IT may be Valentine’s Day soon but lovers beware as new data from UK Finance reveals a 20 per cent increase in bank transfer romance fraud between January – November 2020 compared to the previous year.
Not only that but the total value of these scams has risen by 12 per cent to £18.5million with the average loss per victim reported to UK Finance members at £7,850.
West Mercia Police say criminals can trick victims into sending them money in many ways, not just via a bank transfer.
Action Fraud has also seen a rise in reports made by members of the public who have fallen victim to romance fraud in 2020, with total reported losses equating to more than £68m.
In these reports, victims have lost money via bank transfer, money transfer, sending fraudsters gift cards and vouchers or presents such as phones and laptops, and providing them with access to their bank account or card.
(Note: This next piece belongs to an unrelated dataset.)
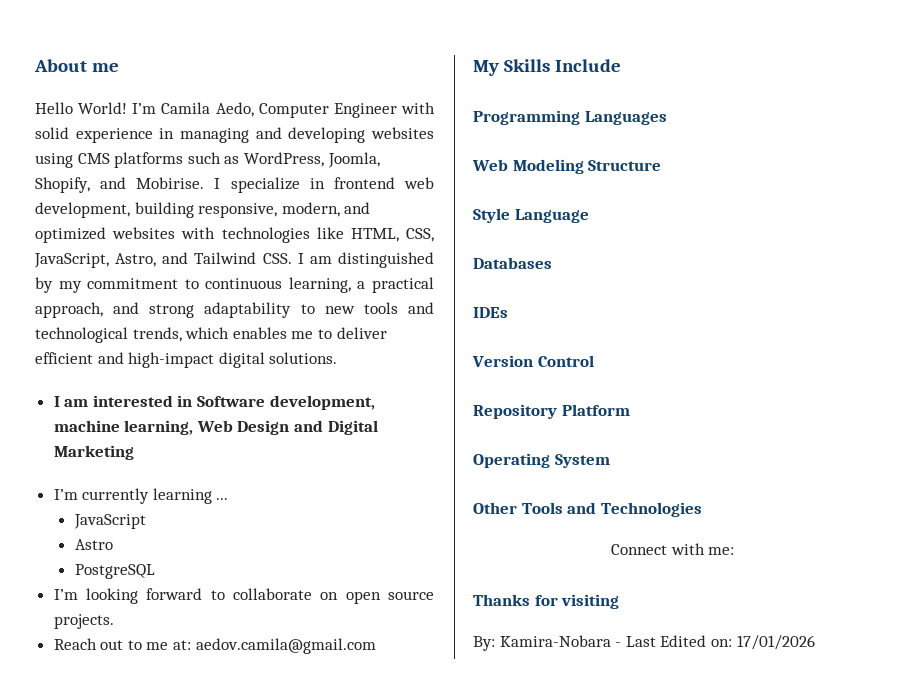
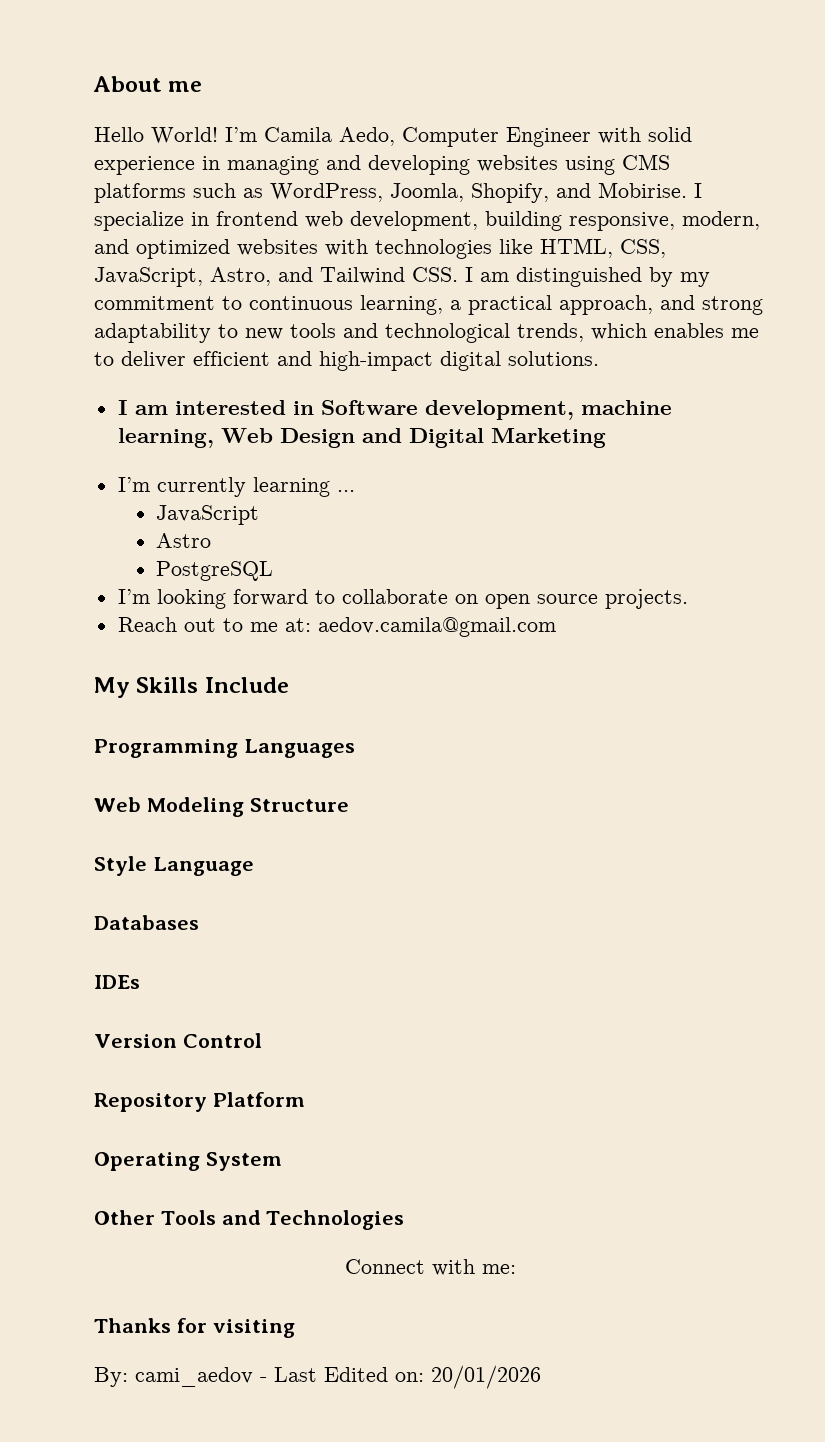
- By: Kamira-Nobara - Last Edited on: 17/01/2026
+ By: cami_aedov - Last Edited on: 20/01/2026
Romance scams involve people being duped into sending money to criminals who go to great lengths to gain their trust and convince them that they are in a genuine relationship.
They manipulate, persuade and exploit so that requests for money do not raise alarm bells.
These requests might be highly emotive, such as criminals claiming they need money for emergency medical care, or to pay for transport costs to visit the victim if they are overseas.
The rise in romance scams comes as more people have turned to online dating during 2020 due to social distancing restrictions.
West Mercia Police Detective Inspector Emma Wright from the Economic Crime Unit said: “Romance scams are both emotionally and financially damaging for victims.
“The increasing popularity of online dating services has made it easier for criminals to target victims, so we urge everyone to be cautious and follow the advice of the Take Five to Stop Fraud campaign.”
Taking a moment to stop and think before parting with your money or information could keep you safe.
Could it be fake? It’s ok to reject, refuse or ignore any requests. Only criminals will try to rush or panic you.
Contact your bank immediately if you think you’ve fallen for a scam and report it to Action Fraud.
If you think you’ve been the victim of a romance scam, contact your bank immediately, report it to Action Fraud at www.actionfraud.police.uk and call police on 101.